Now, the poor man lived in Sicily, so you really can't blame him for calling down the Apocolypse. But there you have the revolutionary: a priest calling for spiritual renewal by means of an army.

Wednesday, 12 September 2007

The Rome Effect

It is rarely indifference. Nineteenth Century travellers were, more often than not, classically educated, religiously motivated and politically committed. They went to Rome with strong expectations and usually found much to feed their passion or their indignation. They could also have fun.
I sallied forth of an evening like an imperious lion, and I had a little French painter, a young academician, always vain, always alert, always gay, who served as my jackal. I remembered the rakish deeds of Horace and other amorous Roman poets, and I thought that one might well allow oneself a little indulgence in a city where there are prostitutes licensed by the Cardinal Vicar. [James Boswell]

[A]ll that I had been acquainted with through paintings or drawings, engravings or woodcuts, plaster casts and cork models are here collectively presented to my eye. [I]t is all just as I had thought it, but it is all new...[I am attracted to Rome by a] irresistible impulse, indeed for the past few years it has become with me a kind of desease which could only be cured by the sight and presence of the absent object' [Goethe]

I had no idea that an excitement so powerful and agreeable still untried by me was to be found in the world. [Macauley]
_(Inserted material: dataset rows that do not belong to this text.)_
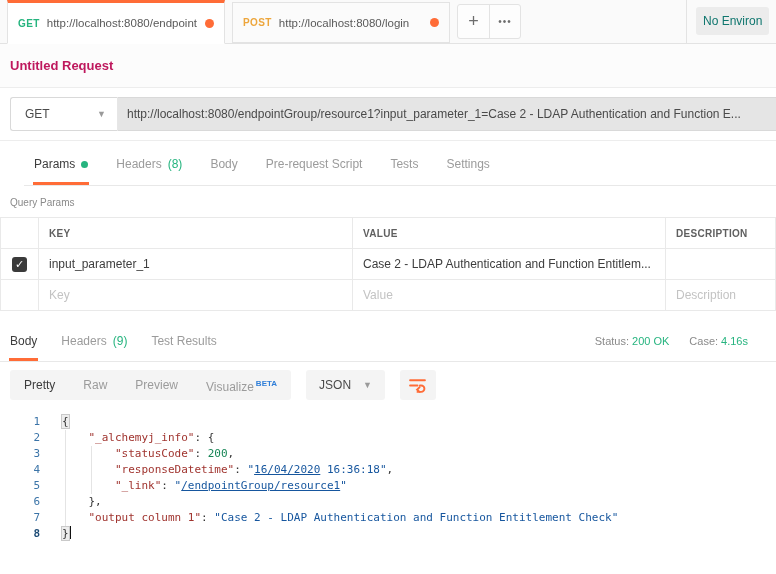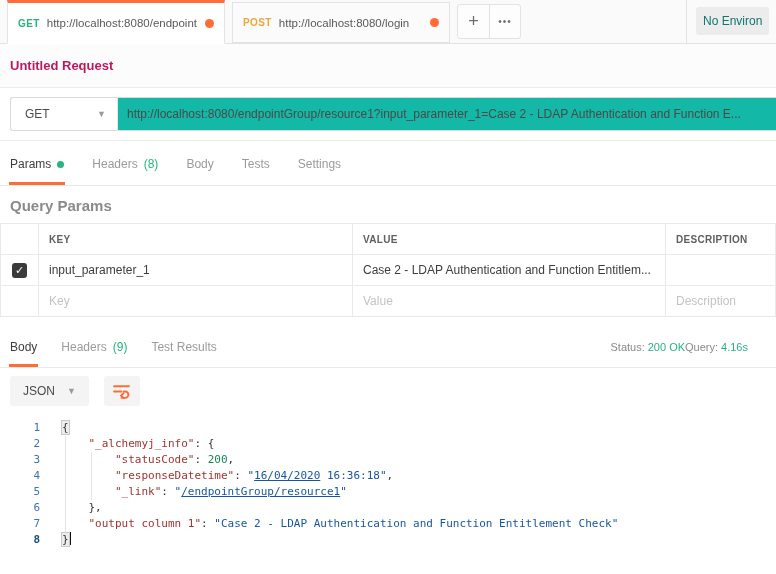--- a/index.html
+++ b/index.html
@@ -43,7 +43,7 @@
                    justify-content:space-between; padding:0 11px 0 14px; color:#4a4a4a; }
   .chev { color:#9a9a9a; font-size:9px; line-height:1; }
   .url-field { flex:1; height:34px; border:1px solid #d9d9d9; border-left:none; border-right:none;
-               background:#14b8a6; display:flex; align-items:center; padding:4px 9px;
+               background:#e5e5e5; display:flex; align-items:center; padding:4px 9px;
                white-space:nowrap; overflow:hidden; color:#4a4a4a; }
 
   

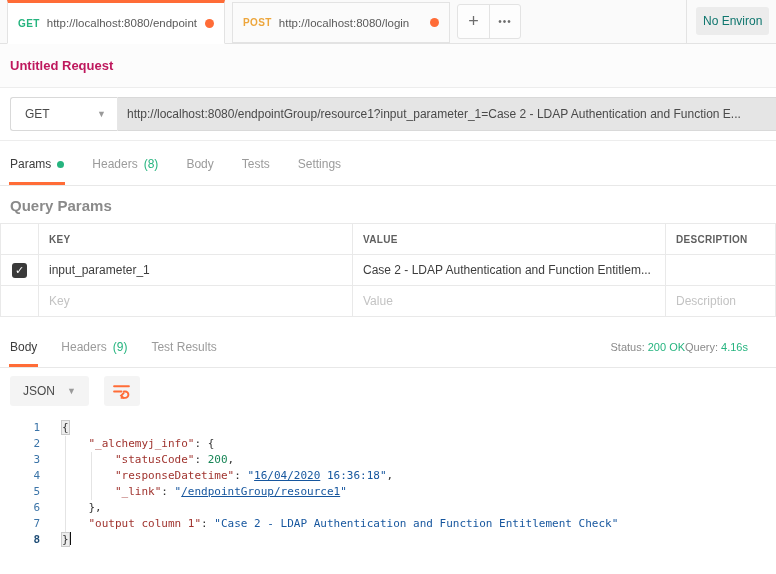--- a/index.html
+++ b/index.html
@@ -49,7 +49,7 @@
   
   .tabs-row { display:flex; align-items:flex-end; padding:0 10px; gap:28px;
               border-bottom:1px solid #e8e8e8; }
-  .req-tabs { height:45px; }
+  .req-tabs { height:45px;margin-left:24px; }
   .resp-tabs { height:42px; margin-top:9px; align-items:center; gap:24px; }
   .ptab { position:relative; color:#9b9b9b; font-size:12px; display:flex; align-items:center;
           gap:6px; padding-bottom:14px; white-space:nowrap; }

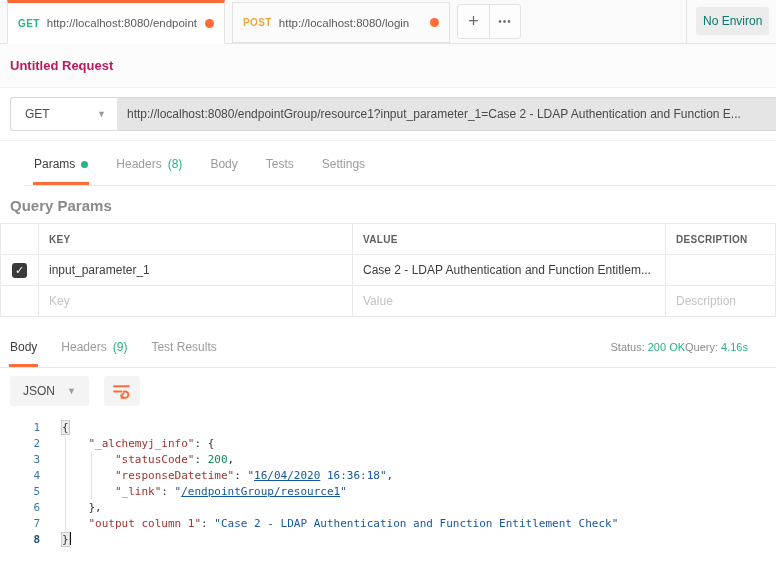--- a/index.html
+++ b/index.html
@@ -155,6 +155,9 @@
   </div>
   <div class="ptab">
     <span>Body</span>
+  </div>
+  <div class="ptab">
+    <span>Pre-request Script</span>
   </div>
   <div class="ptab">
     <span>Tests</span>

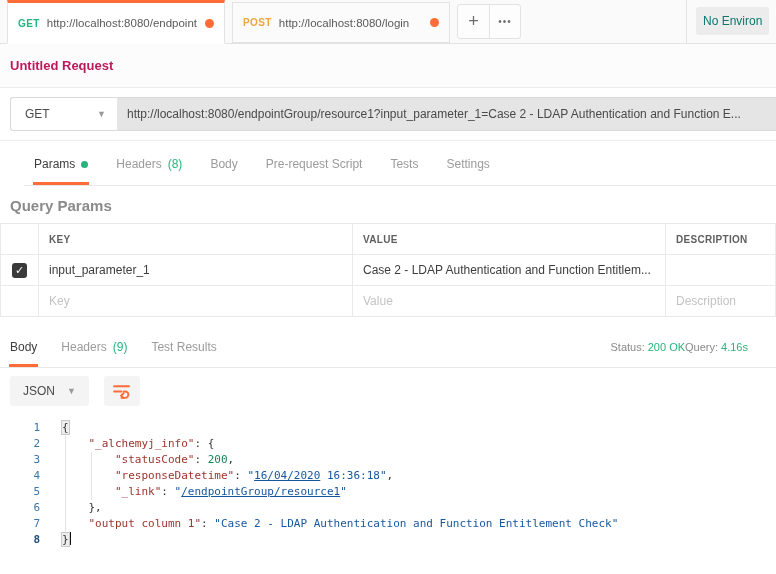--- a/index.html
+++ b/index.html
@@ -63,7 +63,7 @@
                padding-right:18px; align-items:center; }
   .meta-val { color:#26B47F; margin-left:3px; }
 
-  .section-label { color:#8a8a8a; font-size:15px; padding:11px 10px 9px;font-weight:bold; }
+  .section-label { color:#8a8a8a; font-size:10px; padding:11px 10px 9px; }
 
   
   .qp-table { width:100%; border-collapse:collapse; table-layout:fixed;border-radius:20px; }

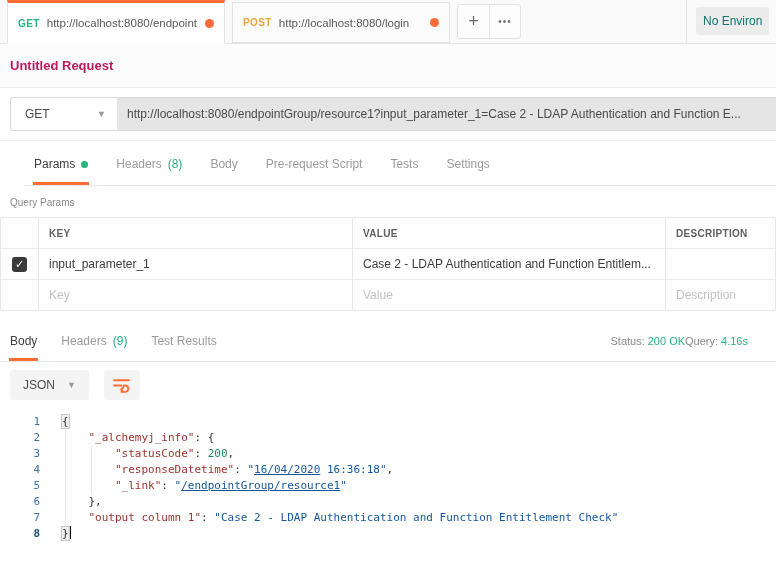--- a/index.html
+++ b/index.html
@@ -59,7 +59,7 @@
                         height:3px; background:#FF6C37; }
   .green-dot { width:7px; height:7px; border-radius:50%; background:#26B47F; }
   .count { color:#26B47F; }
-  .resp-meta { margin-left:auto; display:flex; font-size:11px; color:#8a8a8a;
+  .resp-meta { margin-left:auto; display:flex; gap:20px; font-size:11px; color:#8a8a8a;
                padding-right:18px; align-items:center; }
   .meta-val { color:#26B47F; margin-left:3px; }
 

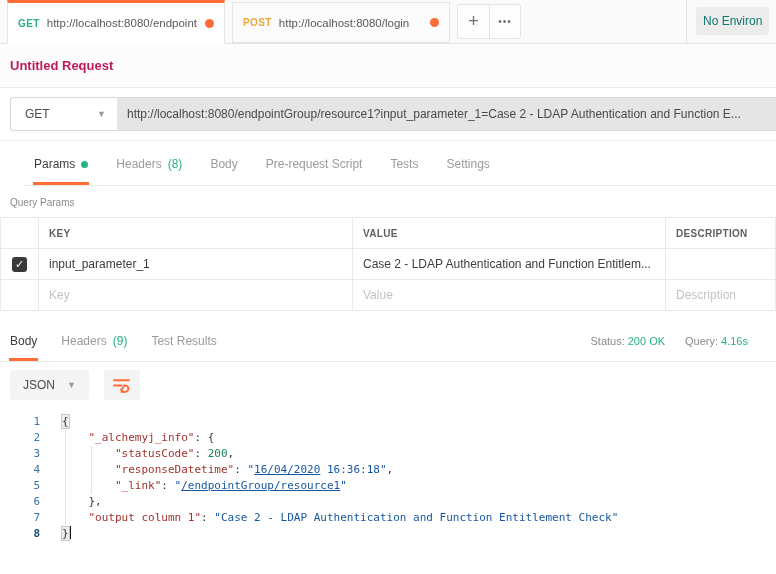--- a/index.html
+++ b/index.html
@@ -210,7 +210,7 @@
       <span>Status:</span><span class="meta-val">200 OK</span>
     </span>
     <span>
-      <span>Query:</span><span class="meta-val">4.16s</span>
+      <span>Case:</span><span class="meta-val">4.16s</span>
     </span>
   </div>
 </div>

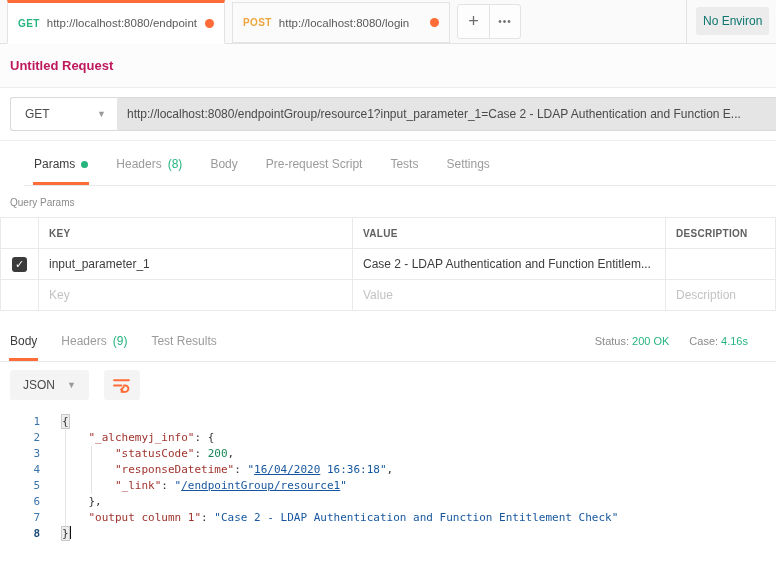--- a/index.html
+++ b/index.html
@@ -216,6 +216,14 @@
 </div>
 
 <div class="view-row">
+  <div class="mode-group">
+    <span class="mode active">Pretty</span>
+    <span class="mode">Raw</span>
+    <span class="mode">Preview</span>
+    <span class="mode">
+      <span>Visualize</span><span class="beta">BETA</span>
+    </span>
+  </div>
   <div class="format-select">
     <span>JSON</span>
     <span class="chev">▼</span>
[Rome's] enchanted sky, so pure that a sigh rises to God more freely than in any other place on earth. [Alfred de Musset]

[Italy was] mostly an emotion. The month of May, 1860, was divine...The shadows breathed and glowed, full of soft forms felt by lost senses. [Henry Adams]
Then there was the other side. First, the romance of decay and then its horror.
The final charm is bestowed by the malaria. There is a piercing, thrilling, delicious kind of regret in the idea of so much beauty thrown away or only enjoyable at its half-development, in winter and early spring, and never to be dwelt amongst, as the home-scenery for any human being. For if you come hither in summer, and stray through these glades in the golden sunset, fever walks arm in arm with you, and death awaits you at the end of the dim vista. Thus the scene is like Eden in its loveliness; like Eden, too, in the fatal spell that removes it beyond the scope of man's actual possessions. [Nathaniel Hawthorne]

[T]here is a strange horror lying over the whole city, which I can neither describe nor account for; it is a shadow of death, possessing and penetrating all things. The sunlight is lurid and ghastly...the shadows are cold and sepulchral; you feel like an artist in a fever, haunted by every dream of beauty that his imagination has ever dwelt upon, but all mixed with the fever fear. I am sure this is not imagination, for I am not given to such nonsense. and even in illness never remember feeling anything approaching to the horror with which some object here can affect me. [Ruskin]

I collected these quotes from Pick, Daniel (2005), Rome or Death.